### Collection entries

══════════

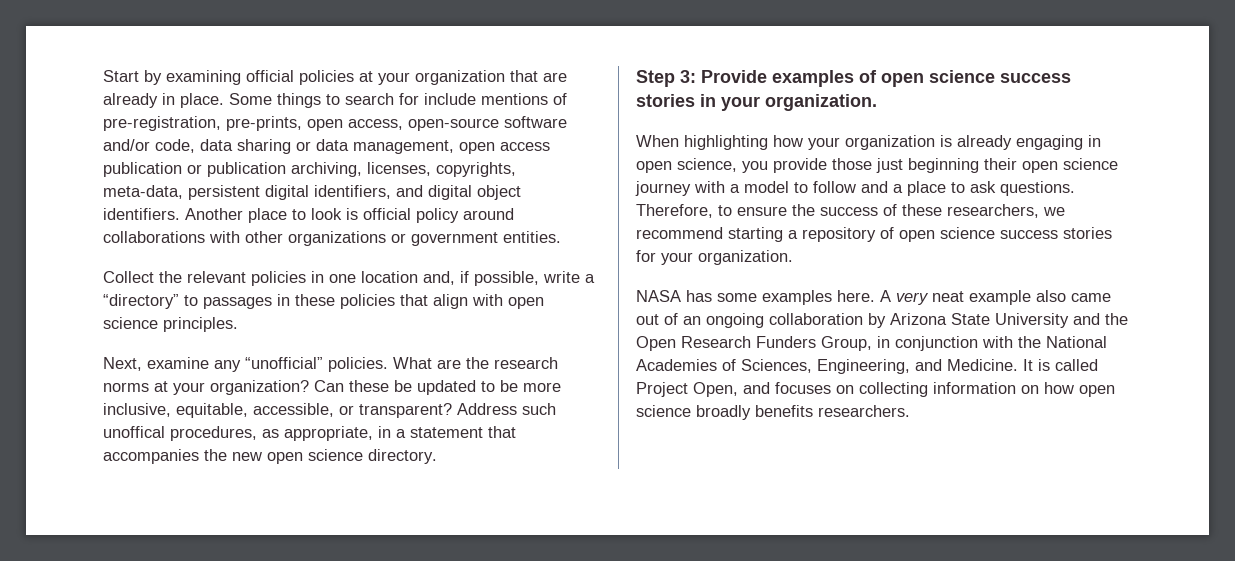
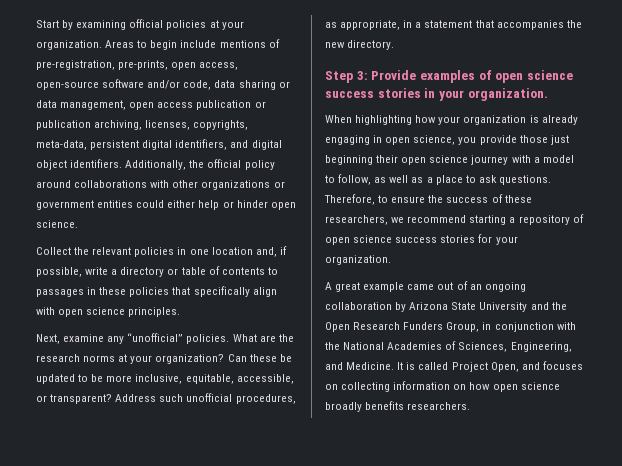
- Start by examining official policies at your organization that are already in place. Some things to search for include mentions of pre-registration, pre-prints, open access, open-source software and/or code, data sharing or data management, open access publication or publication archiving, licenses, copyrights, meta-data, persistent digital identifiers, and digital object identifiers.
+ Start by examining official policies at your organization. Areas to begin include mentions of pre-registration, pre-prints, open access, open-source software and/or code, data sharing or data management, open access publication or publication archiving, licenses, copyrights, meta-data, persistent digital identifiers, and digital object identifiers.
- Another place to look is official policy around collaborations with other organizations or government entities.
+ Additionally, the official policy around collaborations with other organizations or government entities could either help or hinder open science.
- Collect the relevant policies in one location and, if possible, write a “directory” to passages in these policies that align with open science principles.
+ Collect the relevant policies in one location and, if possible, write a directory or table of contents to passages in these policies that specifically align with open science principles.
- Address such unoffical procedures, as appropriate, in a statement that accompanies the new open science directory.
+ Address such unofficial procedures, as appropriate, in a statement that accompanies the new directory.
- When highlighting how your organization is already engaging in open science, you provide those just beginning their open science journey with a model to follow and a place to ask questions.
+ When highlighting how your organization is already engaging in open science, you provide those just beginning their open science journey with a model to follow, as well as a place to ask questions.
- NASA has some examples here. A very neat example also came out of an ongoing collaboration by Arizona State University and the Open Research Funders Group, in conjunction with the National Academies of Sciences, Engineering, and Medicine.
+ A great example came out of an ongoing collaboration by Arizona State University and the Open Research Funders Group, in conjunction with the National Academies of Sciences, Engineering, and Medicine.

══════════

Retrieve all lines from the data that contain the string "example".

- NASA has some examples here. A very neat example also came out of an ongoing collaboration by Arizona State University and the Open Research Funders Group, in conjunction with the National Academies of Sciences, Engineering, and Medicine.
+ A great example came out of an ongoing collaboration by Arizona State University and the Open Research Funders Group, in conjunction with the National Academies of Sciences, Engineering, and Medicine.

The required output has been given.